In an interview with the Financial Times (FT) he insisted the goal was never to impose austerity on Europe. The goal instead was “a predictable, reliable finance policy that built up trust and generated growth,” he told the British newspaper.

“I would argue with anyone; even more strongly now after eight years, that this policy generates more sustainable growth than any other,” he said.

The British paper reminded its readers that his tenure has seen him vilified in southern Europe, nowhere more so than in Greece where Schäuble is known as “Mr. Nein,” who opposed gentler solutions to the country’s economic woes.

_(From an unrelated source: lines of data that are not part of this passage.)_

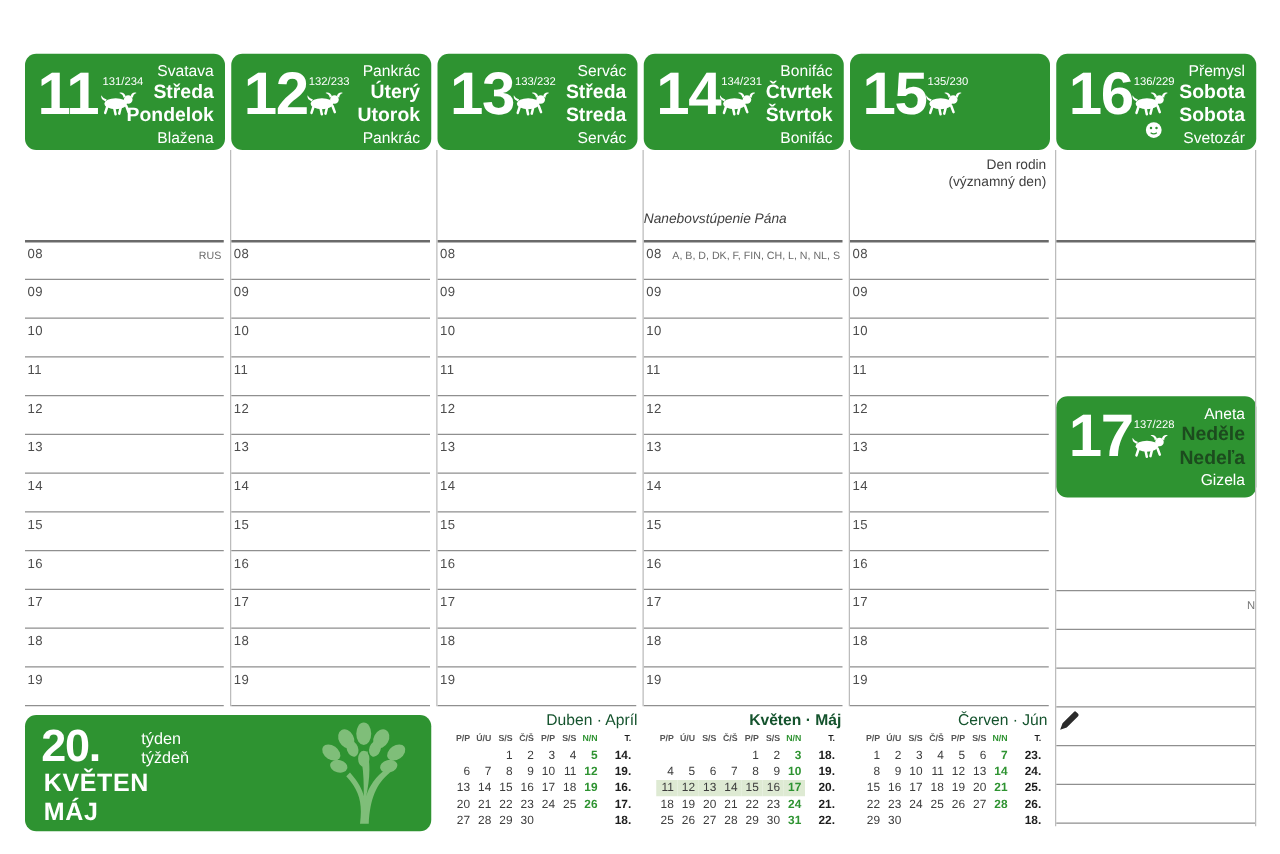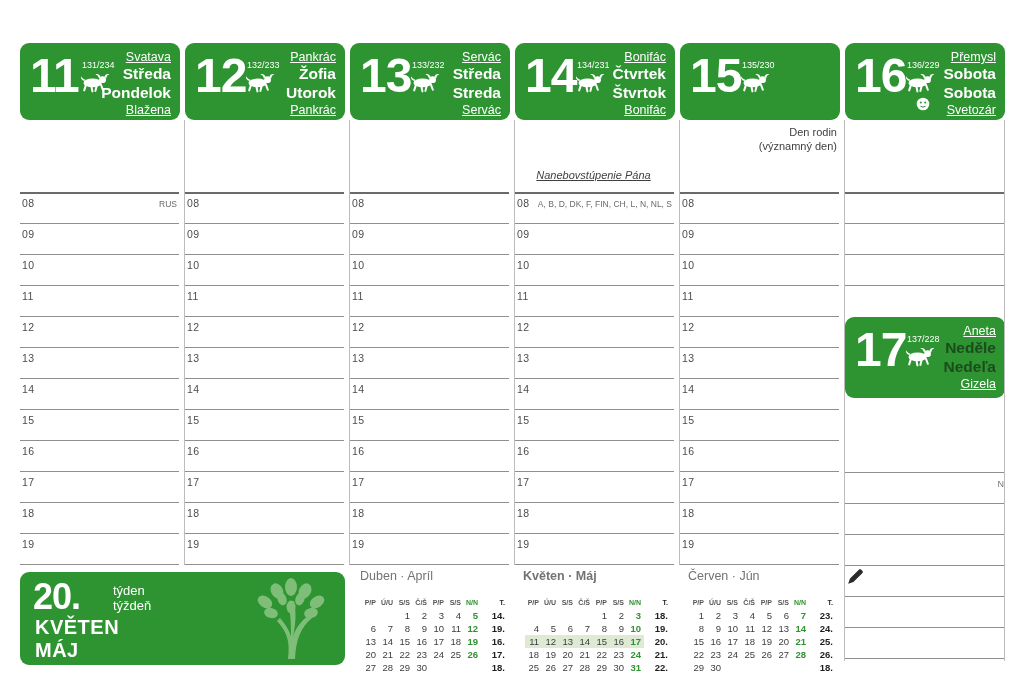--- a/index.html
+++ b/index.html
@@ -16,7 +16,7 @@
   .moon{position:absolute;left:71px;top:54px;width:14px;height:14px;}
   .moon svg{width:100%;height:100%;display:block;}
   .names{position:absolute;right:9px;top:6px;text-align:right;color:#fff;}
-  .nm1{font-size:12.5px;line-height:16px;text-decoration:underline;}
+  .nm1{font-size:12.5px;line-height:16px;}
   .nm2{font-size:15.5px;line-height:18.5px;font-weight:700;}
   .dark{color:var(--sunday-dark);}
 

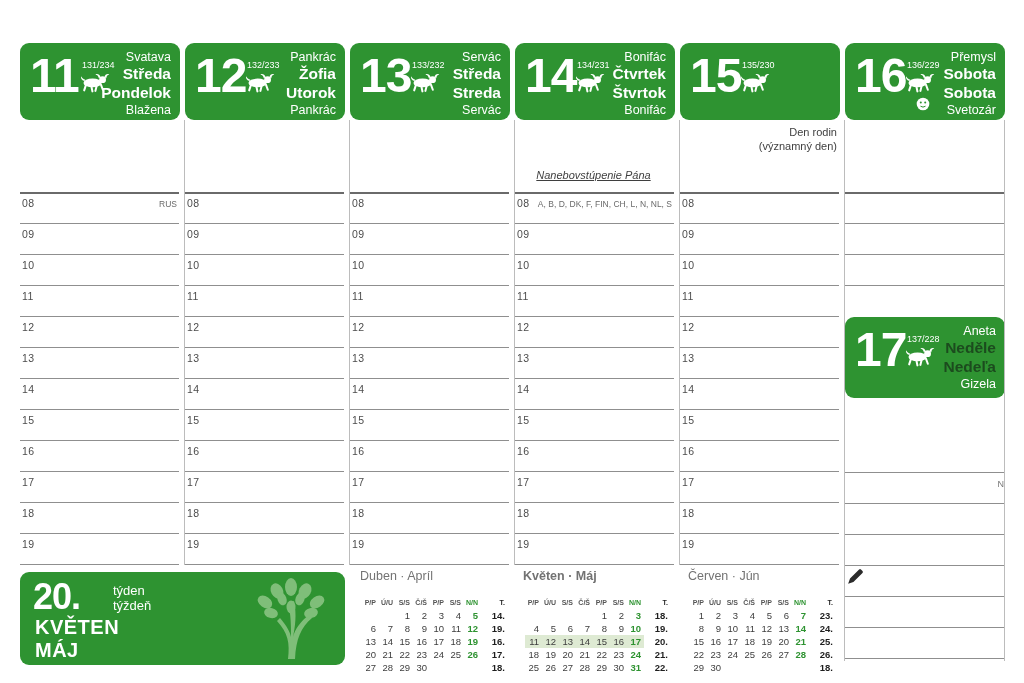--- a/index.html
+++ b/index.html
@@ -128,7 +128,7 @@
       </span>
       <div class="names">
         <div class="nm1">Pankrác</div>
-        <div class="nm2">Žofia</div>
+        <div class="nm2">Úterý</div>
         <div class="nm2">Utorok</div>
         <div class="nm1">Pankrác</div>
       </div>

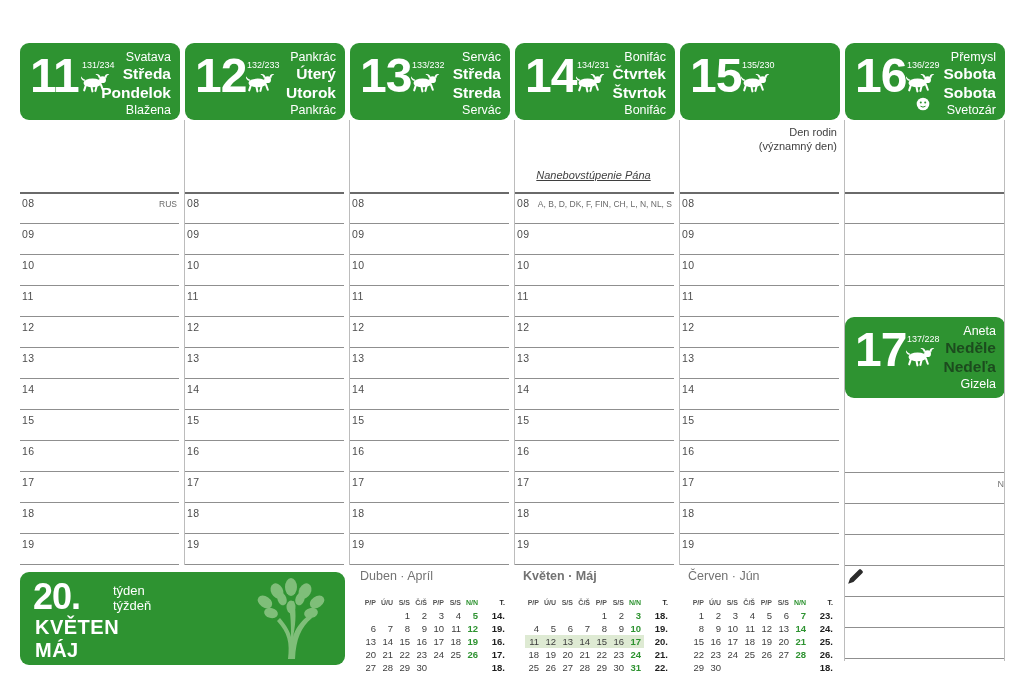--- a/index.html
+++ b/index.html
@@ -28,7 +28,7 @@
   .thin{position:absolute;height:0;border-top:1.4px solid var(--line);}
   .vsep{position:absolute;width:1px;background:#bcbcbc;}
   .notetop{position:absolute;text-align:right;font-size:11px;color:#3f3f3f;white-space:pre-line;line-height:13.5px;padding-right:2px;}
-  .noteitalic{position:absolute;text-align:center;font-style:italic;font-size:11px;color:#3f3f3f;padding-right:2px;text-decoration:underline;}
+  .noteitalic{position:absolute;text-align:left;font-style:italic;font-size:11px;color:#3f3f3f;padding-right:2px;}
   .wknote{position:absolute;text-align:right;font-size:9px;color:#777;padding-right:4px;}
   .pencil{position:absolute;width:17px;height:17px;}
   .pencil svg{width:100%;height:100%;display:block;}

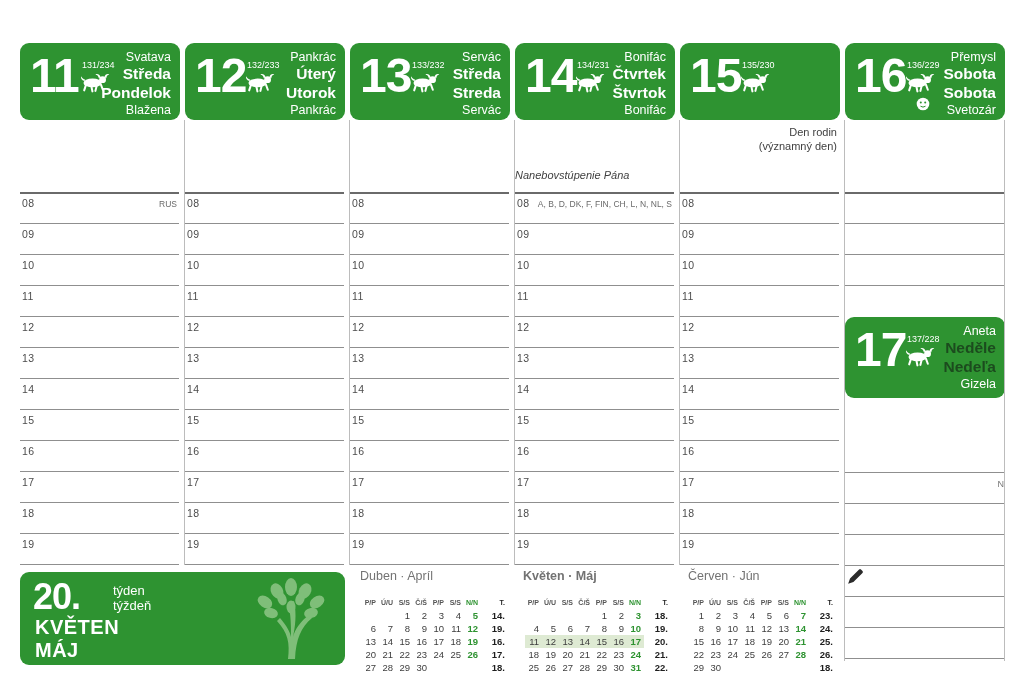--- a/index.html
+++ b/index.html
@@ -35,7 +35,7 @@
 
   
   .minical{position:absolute;top:569px;width:150px;}
-  .mctitle{text-align:left;font-size:12.5px;color:#737373;margin-bottom:14px;}
+  .mctitle{text-align:right;font-size:12.5px;color:#14532d;margin-bottom:3px;}
   .cur .mctitle{font-weight:700;}
   .mcgrid{display:grid;grid-template-columns:repeat(7,17px) 27px;justify-content:center;}
   .mc{font-size:9.5px;line-height:13px;text-align:right;color:#3d3d3d;padding-right:3px;}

At one point, Schäuble also appeared to be next in line to follow Chancellor Helmut Kohl in Germany’s top political job. He had served in a series of government positions including as interior minister. That was the role he held in 1990 when an assassination attempt and gunshot wound confined him to a wheelchair for the rest of his life.

He is survived by his wife Ingeborg and four children. Current Christian Democrat leader Friedrich Merz was among the first politicians to respond to the news on Wednesday online. He said the news “fills [him] with great sadness.”

“In Wolfgang Schäuble, I lose my closest friend and confidant that I ever had in politics,” Merz said on social media, signing with his initials to indicate he had authored the post. “My thoughts are with his family, in particular his wife Ingeborg.”

Current Chancellor Olaf Scholz, a Social Democrat who succeeded Schäuble as finance minister in 2018, said he had “shaped our country for more than half a century,” as a parliamentarian, minister, and speaker of Parliament.

“In him Germany is losing a bright thinker, passionate politician and strident democrat,” Scholz said.